*** Supplied material ***
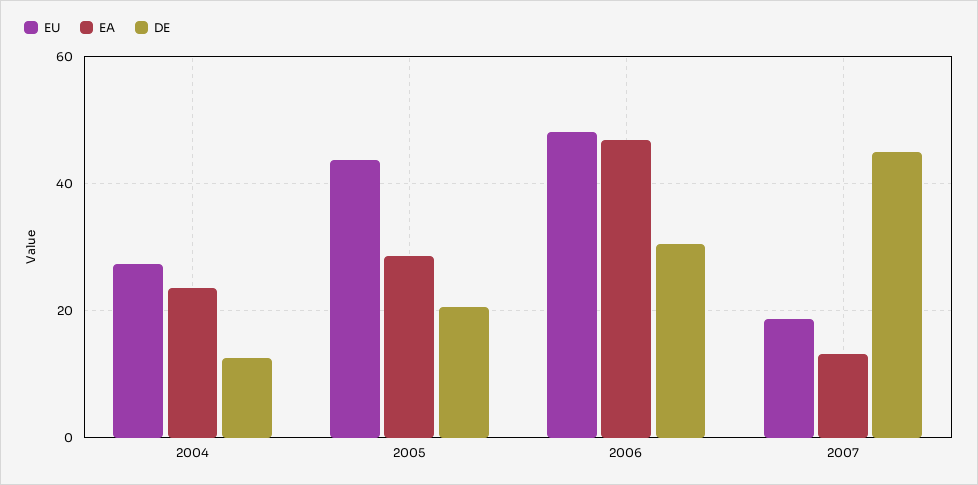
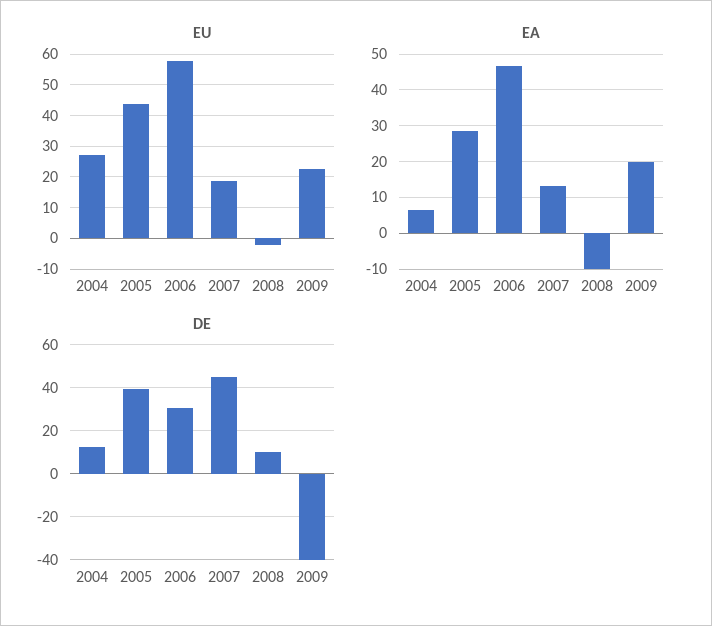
EA, 2004: 24 -> 6
DE, 2005: 20 -> 40
EU, 2006: 48 -> 58
EU, 2008: none -> -2
EU, 2009: none -> 22
EA, 2008: none -> -10
EA, 2009: none -> 20
DE, 2008: none -> 10
DE, 2009: none -> -40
***
* [Exercise aim] Copy every line from the records above that contains the string "none".

* [Answer to this problem]
EU, 2008: none -> -2
EU, 2009: none -> 22
EA, 2008: none -> -10
EA, 2009: none -> 20
DE, 2008: none -> 10
DE, 2009: none -> -40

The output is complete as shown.